Material for this exercise
------
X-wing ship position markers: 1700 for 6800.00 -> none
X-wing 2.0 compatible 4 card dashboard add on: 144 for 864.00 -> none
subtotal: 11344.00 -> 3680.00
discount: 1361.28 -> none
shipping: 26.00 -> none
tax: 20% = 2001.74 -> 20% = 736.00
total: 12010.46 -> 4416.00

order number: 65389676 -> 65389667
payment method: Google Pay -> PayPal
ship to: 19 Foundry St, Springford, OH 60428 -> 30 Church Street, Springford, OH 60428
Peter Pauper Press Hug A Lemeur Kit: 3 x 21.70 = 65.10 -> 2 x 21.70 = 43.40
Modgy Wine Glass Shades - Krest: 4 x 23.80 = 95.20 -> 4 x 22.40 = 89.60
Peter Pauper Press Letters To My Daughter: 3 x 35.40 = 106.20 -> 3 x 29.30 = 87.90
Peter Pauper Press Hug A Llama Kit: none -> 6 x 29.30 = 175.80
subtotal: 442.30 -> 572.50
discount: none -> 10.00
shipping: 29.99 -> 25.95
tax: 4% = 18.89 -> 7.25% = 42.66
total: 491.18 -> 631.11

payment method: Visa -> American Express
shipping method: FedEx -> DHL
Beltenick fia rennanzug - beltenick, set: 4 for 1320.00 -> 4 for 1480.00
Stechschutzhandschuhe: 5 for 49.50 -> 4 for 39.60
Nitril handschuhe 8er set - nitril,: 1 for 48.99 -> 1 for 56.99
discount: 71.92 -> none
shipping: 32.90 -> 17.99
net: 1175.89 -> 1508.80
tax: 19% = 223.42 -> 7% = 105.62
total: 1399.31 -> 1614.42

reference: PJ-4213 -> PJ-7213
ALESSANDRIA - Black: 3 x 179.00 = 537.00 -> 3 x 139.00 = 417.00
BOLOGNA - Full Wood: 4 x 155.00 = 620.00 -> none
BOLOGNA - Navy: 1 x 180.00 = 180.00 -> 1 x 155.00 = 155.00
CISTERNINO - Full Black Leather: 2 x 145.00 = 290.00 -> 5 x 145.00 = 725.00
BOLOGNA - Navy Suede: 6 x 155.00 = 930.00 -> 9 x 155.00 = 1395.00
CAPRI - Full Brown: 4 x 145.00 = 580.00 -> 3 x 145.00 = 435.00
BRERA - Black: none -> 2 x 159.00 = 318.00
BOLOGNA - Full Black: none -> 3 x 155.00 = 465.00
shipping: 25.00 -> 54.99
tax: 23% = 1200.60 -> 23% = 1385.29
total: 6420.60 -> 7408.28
------
Task item
Could you restate word for word the lines above from the one containing "payment method: Google Pay -> PayPal" through the one containing "total: 491.18 -> 631.11", both included, and nothing else?

Answer for the task
payment method: Google Pay -> PayPal
ship to: 19 Foundry St, Springford, OH 60428 -> 30 Church Street, Springford, OH 60428
Peter Pauper Press Hug A Lemeur Kit: 3 x 21.70 = 65.10 -> 2 x 21.70 = 43.40
Modgy Wine Glass Shades - Krest: 4 x 23.80 = 95.20 -> 4 x 22.40 = 89.60
Peter Pauper Press Letters To My Daughter: 3 x 35.40 = 106.20 -> 3 x 29.30 = 87.90
Peter Pauper Press Hug A Llama Kit: none -> 6 x 29.30 = 175.80
subtotal: 442.30 -> 572.50
discount: none -> 10.00
shipping: 29.99 -> 25.95
tax: 4% = 18.89 -> 7.25% = 42.66
total: 491.18 -> 631.11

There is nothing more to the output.